* REQUIRED WORK: The expected output is the exact lines from the one containing "height:18px;background:linear-gradient(#fefefe,#d9d9d9);" through the end of the data, inclusive, and nothing else.
::::
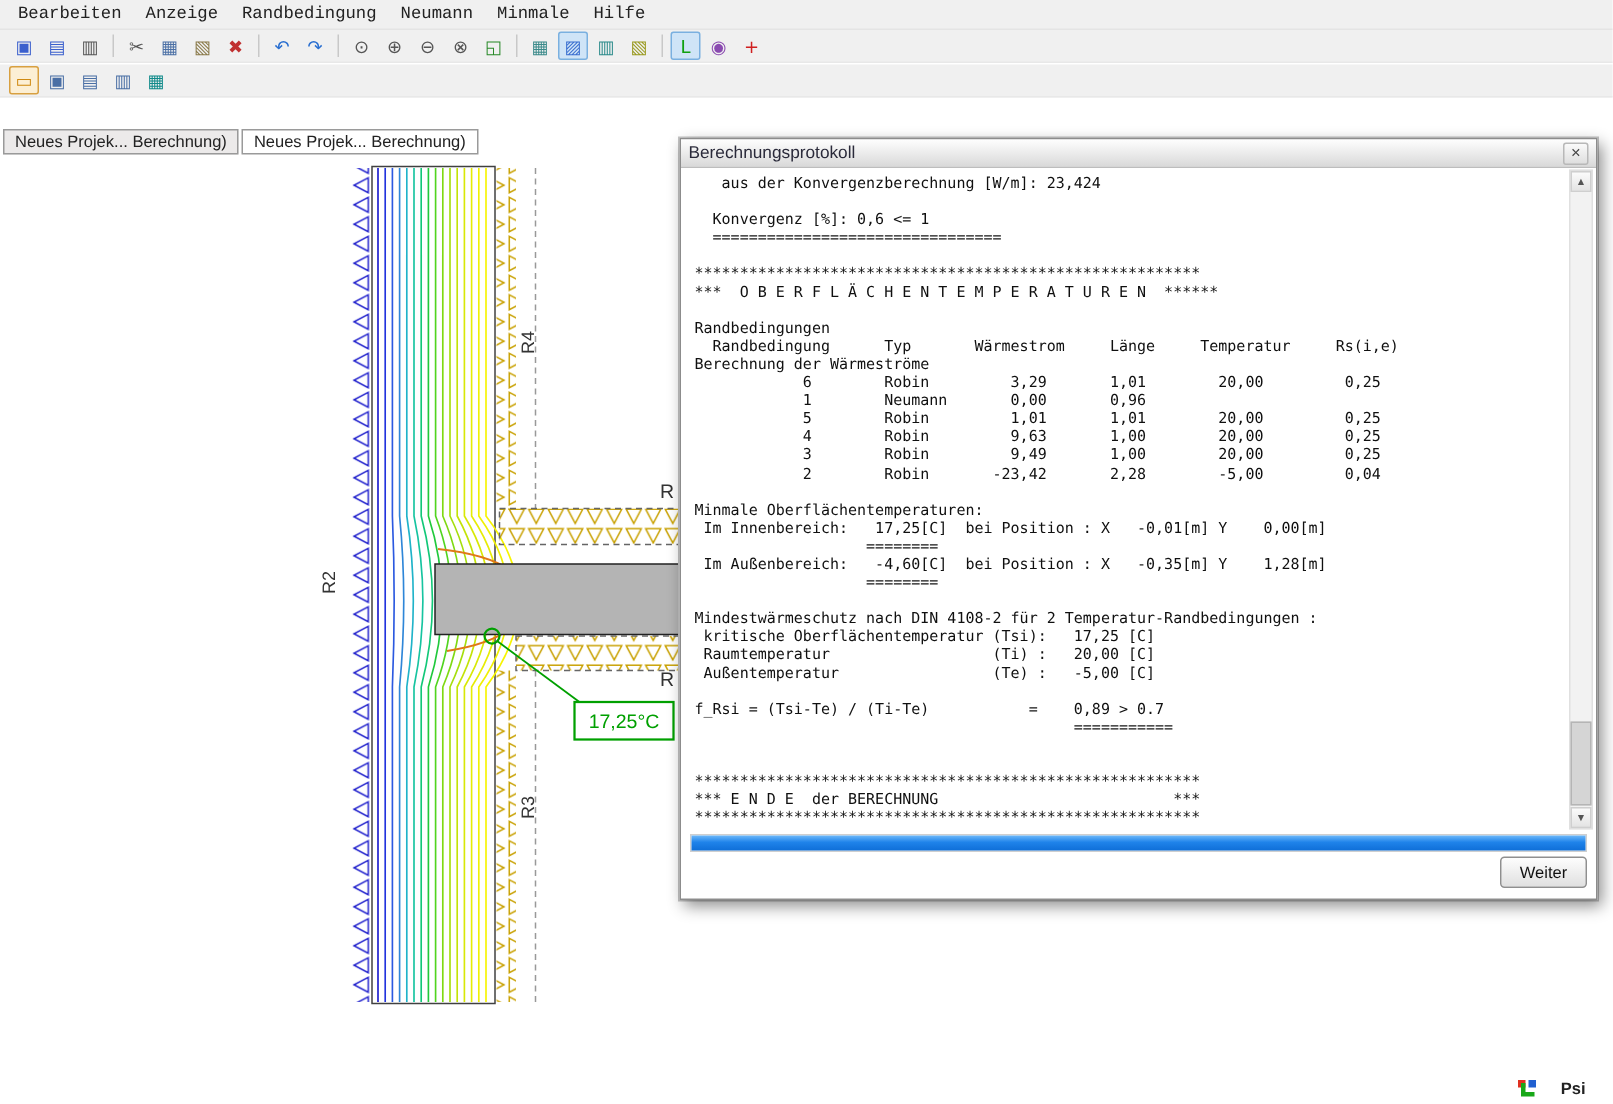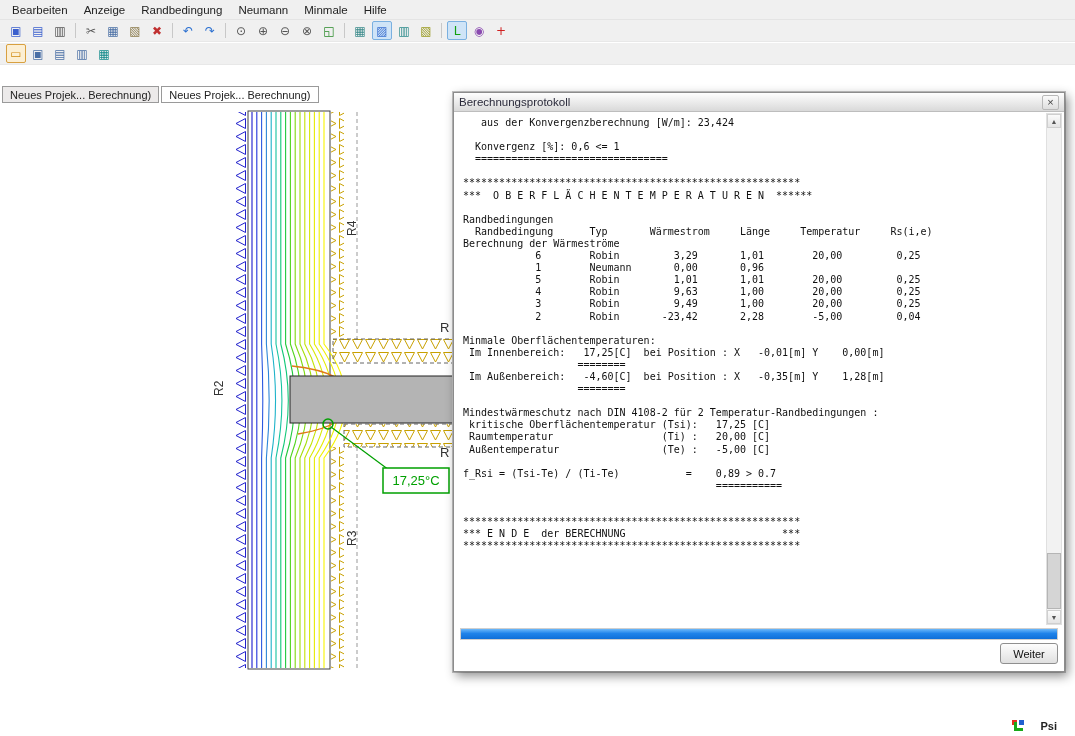--- a/index.html
+++ b/index.html
@@ -11,21 +11,21 @@
   }
   .app{position:absolute;inset:0;}
 
   
   .menubar{
     position:absolute;left:0;top:0;width:1075px;height:20px;
     background:#f0f0f0;border-bottom:1px solid #e4e4e4;
     display:flex;align-items:center;padding-left:4px;box-sizing:border-box;
     font-size:11.5px;color:#222;
   }
-  .menu-item{padding:2px 8px;cursor:default;}
+  .menu-item{padding:2px 8px;cursor:default;font-family:Liberation Mono, monospace;}
 
   
   .toolbar{
     position:absolute;left:0;width:1075px;height:22px;
     background:#f0f0f0;display:flex;align-items:center;
     padding-left:5px;box-sizing:border-box;
   }
   #toolbar-row1{top:20px;border-bottom:1px solid #e8e8e8;}
   #toolbar-row2{top:43px;height:22px;border-bottom:1px solid #e8e8e8;}
   .tb-btn{
@@ -48,21 +48,21 @@
     border:1px solid #9a9a9a;background:#eceaea;box-sizing:border-box;
   }
   .tab.active{background:#ffffff;}
 
   
   .canvas-wrap{position:absolute;left:0;top:105px;width:470px;height:571px;z-index:1;}
   .canvas-svg text{font-family:"Liberation Sans",sans-serif;}
 
   
   .dialog{
-    position:absolute;left:453px;top:92px;width:612px;height:580px;z-index:10;
+    position:absolute;left:453px;top:92px;width:612px;height:508px;z-index:10;
     background:#ffffff;border:1px solid #8c8c8c;
     box-shadow:3px 4px 10px rgba(0,0,0,0.45),0 0 0 1px #c4c4c4;
     box-sizing:border-box;
   }
   .dialog-titlebar{
     height:18px;background:linear-gradient(#fefefe,#d9d9d9);
     border-bottom:1px solid #bdbdbd;
     display:flex;align-items:center;padding:0 5px;
     font-size:11.5px;color:#2a2a3a;
   }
::::
* WORKED SOLUTION:
     height:18px;background:linear-gradient(#fefefe,#d9d9d9);
     border-bottom:1px solid #bdbdbd;
     display:flex;align-items:center;padding:0 5px;
     font-size:11.5px;color:#2a2a3a;
   }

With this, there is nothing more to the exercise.